(RECORD SET Opens)

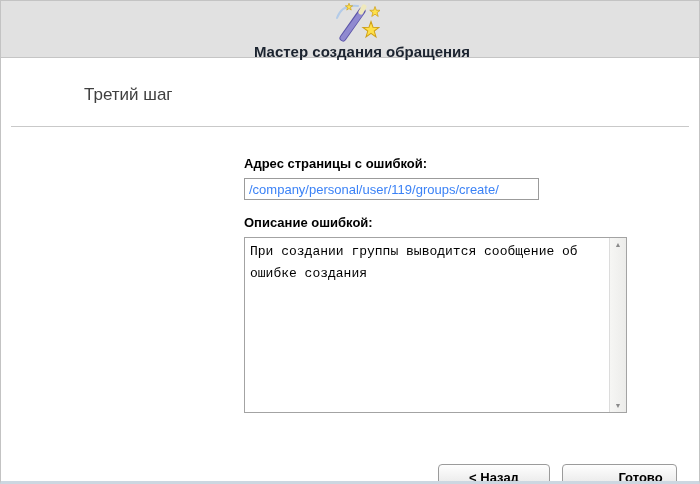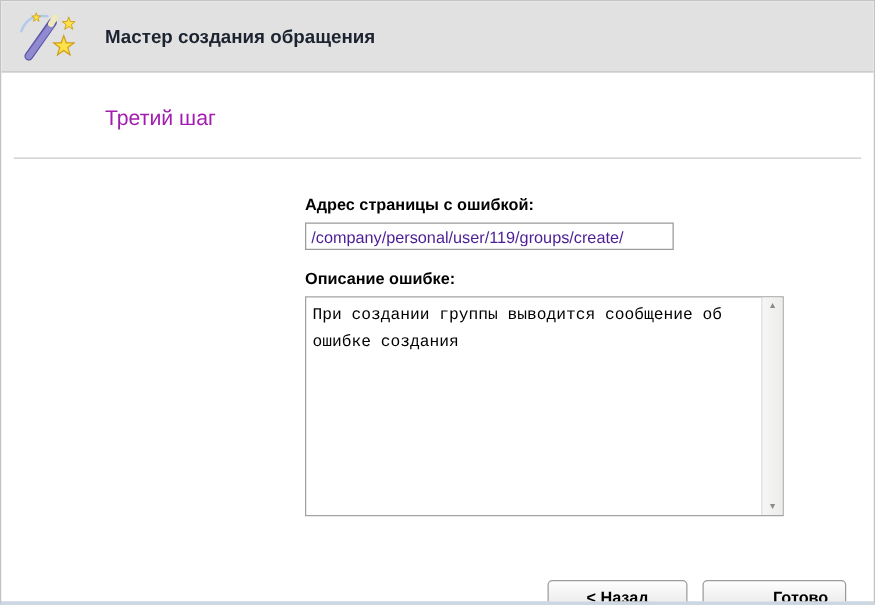--- a/index.html
+++ b/index.html
@@ -26,6 +26,7 @@
     display: flex;
     align-items: center;
     box-sizing: border-box;
+    flex-direction: column;
   }
   .wand-icon {
     margin-left: 13px;

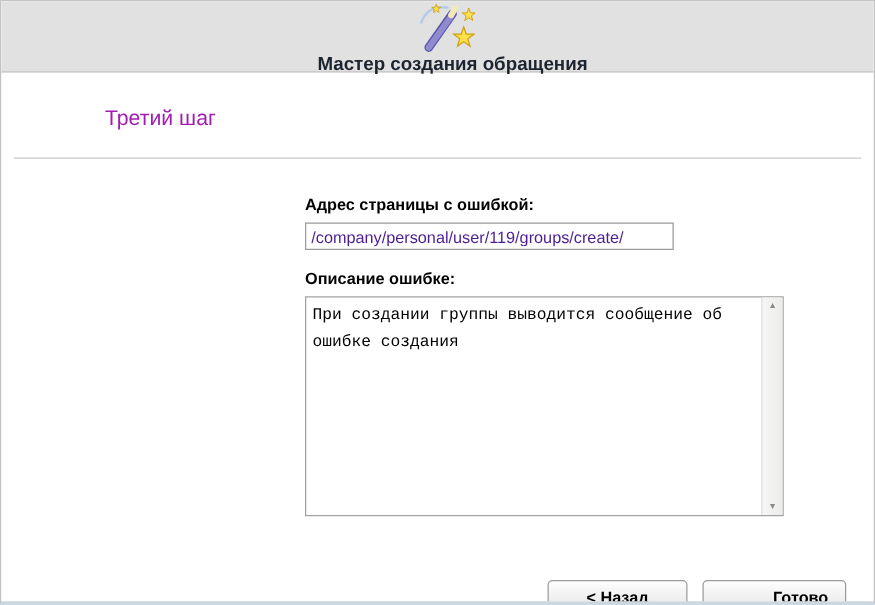--- a/index.html
+++ b/index.html
@@ -46,7 +46,7 @@
     left: 83px;
     top: 84px;
     font-size: 17px;
-    color: #a21caf;
+    color: #404040;
   }
   .divider {
     position: absolute;

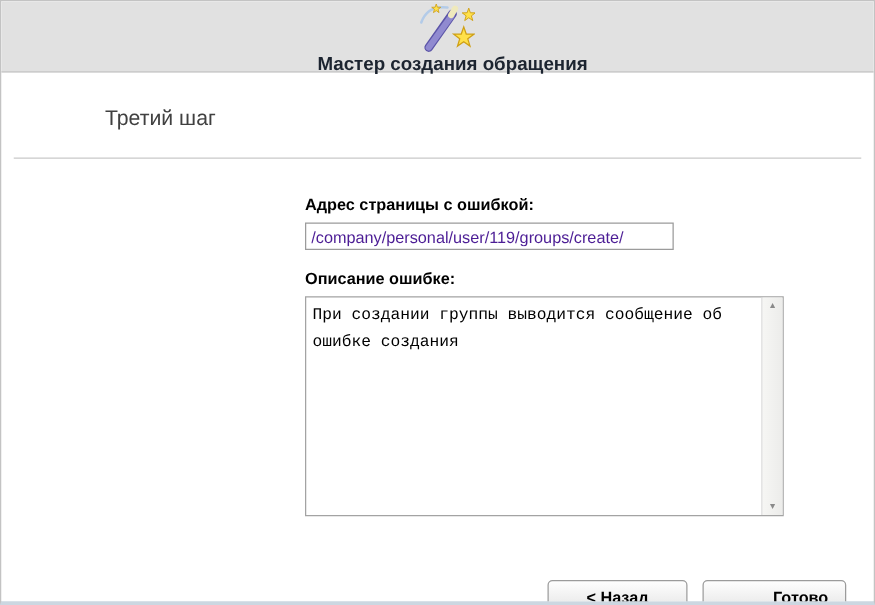--- a/index.html
+++ b/index.html
@@ -77,7 +77,7 @@
     padding: 2px 4px;
     font-family: "Liberation Sans", sans-serif;
     font-size: 13px;
-    color: #4c1d95;
+    color: #3b82f6;
     background: #ffffff;
   }
   .desc-label {

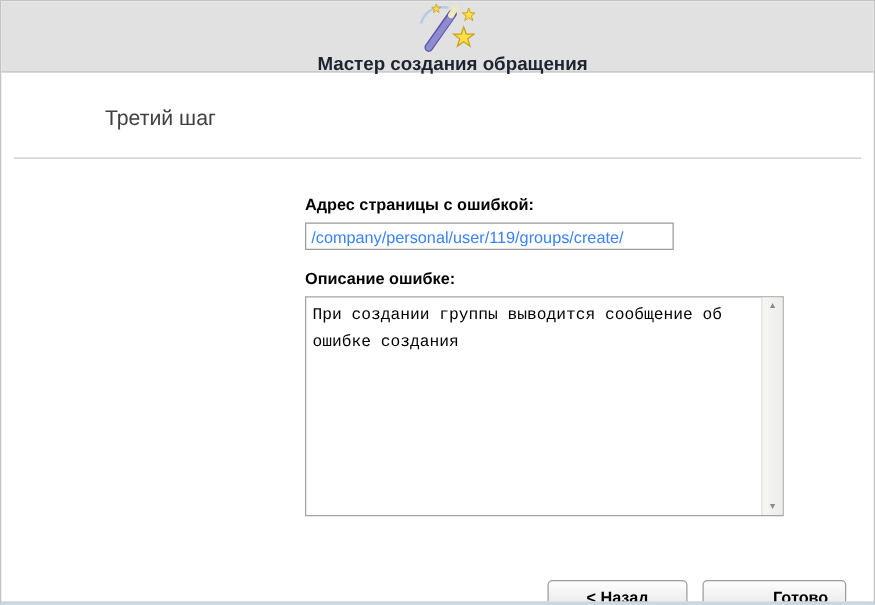--- a/index.html
+++ b/index.html
@@ -168,7 +168,7 @@
     <div class="field-label">Адрес страницы с ошибкой:</div>
     <input class="url-input" type="text" value="/company/personal/user/119/groups/create/" style="">
 
-    <div class="field-label desc-label">Описание ошибке:</div>
+    <div class="field-label desc-label">Описание ошибкой:</div>
     <div class="textarea-wrap">
       <textarea class="desc-textarea" style="">При создании группы выводится сообщение об ошибке создания</textarea>
       <div class="scrollbar">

(RECORD SET Closes)

# WHAT YOU SHOULD DO:
Transcribe the full listing above exactly, with the images removed.

# FINISHED TASK:
--- a/index.html
+++ b/index.html
@@ -26,6 +26,7 @@
     display: flex;
     align-items: center;
     box-sizing: border-box;
+    flex-direction: column;
   }
   .wand-icon {
     margin-left: 13px;

--- a/index.html
+++ b/index.html
@@ -46,7 +46,7 @@
     left: 83px;
     top: 84px;
     font-size: 17px;
-    color: #a21caf;
+    color: #404040;
   }
   .divider {
     position: absolute;

--- a/index.html
+++ b/index.html
@@ -77,7 +77,7 @@
     padding: 2px 4px;
     font-family: "Liberation Sans", sans-serif;
     font-size: 13px;
-    color: #4c1d95;
+    color: #3b82f6;
     background: #ffffff;
   }
   .desc-label {

--- a/index.html
+++ b/index.html
@@ -168,7 +168,7 @@
     <div class="field-label">Адрес страницы с ошибкой:</div>
     <input class="url-input" type="text" value="/company/personal/user/119/groups/create/" style="">
 
-    <div class="field-label desc-label">Описание ошибке:</div>
+    <div class="field-label desc-label">Описание ошибкой:</div>
     <div class="textarea-wrap">
       <textarea class="desc-textarea" style="">При создании группы выводится сообщение об ошибке создания</textarea>
       <div class="scrollbar">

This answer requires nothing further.